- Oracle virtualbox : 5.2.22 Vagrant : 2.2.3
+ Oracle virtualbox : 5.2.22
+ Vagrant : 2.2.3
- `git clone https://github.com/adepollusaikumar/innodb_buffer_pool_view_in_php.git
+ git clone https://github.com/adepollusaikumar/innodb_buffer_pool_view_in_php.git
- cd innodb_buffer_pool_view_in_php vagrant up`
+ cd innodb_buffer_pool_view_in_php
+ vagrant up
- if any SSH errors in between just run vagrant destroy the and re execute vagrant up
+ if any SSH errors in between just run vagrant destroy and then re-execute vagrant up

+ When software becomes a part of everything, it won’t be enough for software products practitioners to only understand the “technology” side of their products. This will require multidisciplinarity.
--------------------
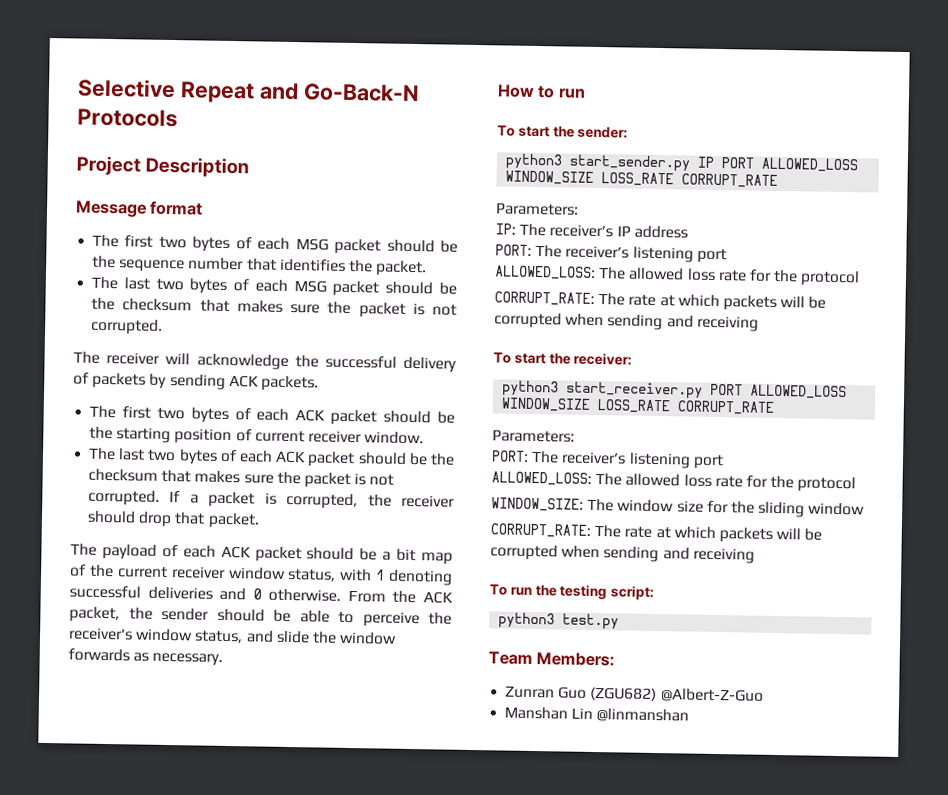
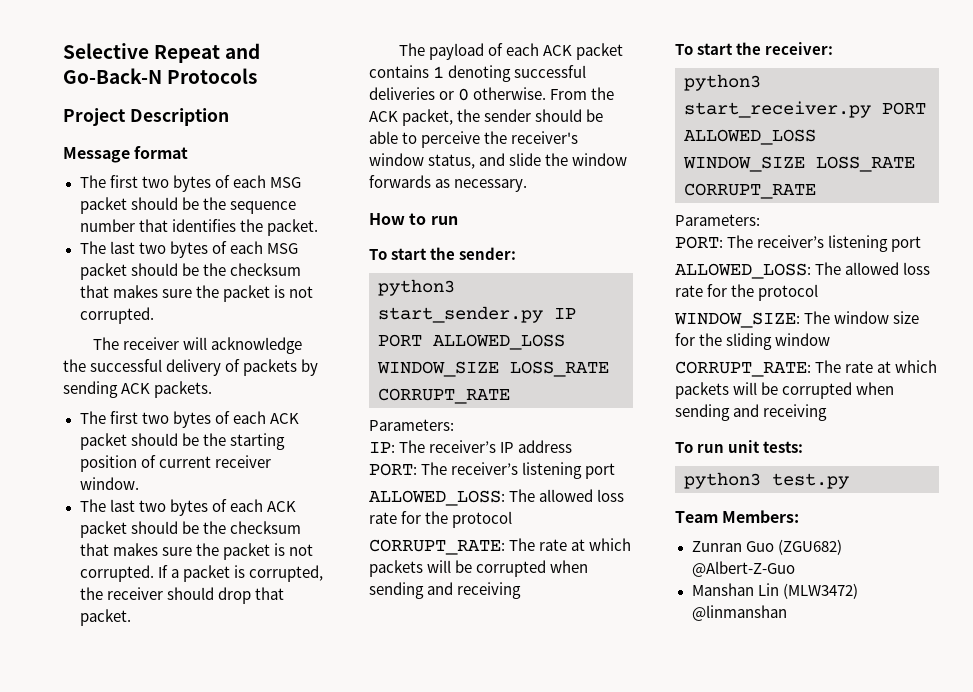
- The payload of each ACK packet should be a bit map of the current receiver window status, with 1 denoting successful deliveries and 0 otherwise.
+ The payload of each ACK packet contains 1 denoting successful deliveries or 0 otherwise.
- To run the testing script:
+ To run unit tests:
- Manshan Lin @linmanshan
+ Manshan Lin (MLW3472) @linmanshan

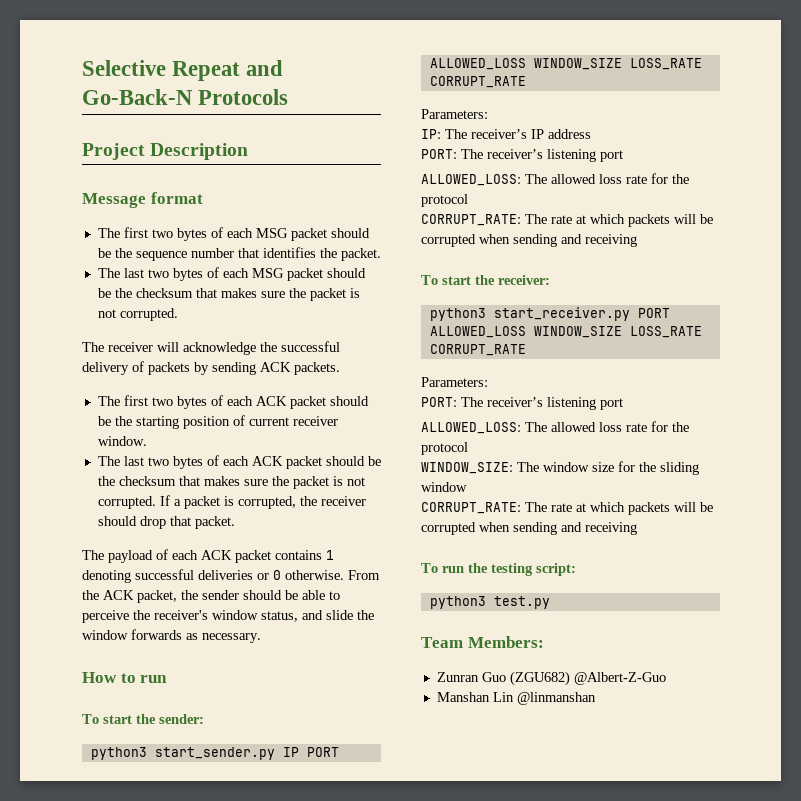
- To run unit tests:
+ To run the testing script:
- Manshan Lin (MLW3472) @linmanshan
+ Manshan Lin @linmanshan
--------------------
• **Instructions to follow**
Looking at the entries above, say how many lines hold the word "errors". Offer no other text.

• **Exercise response**
2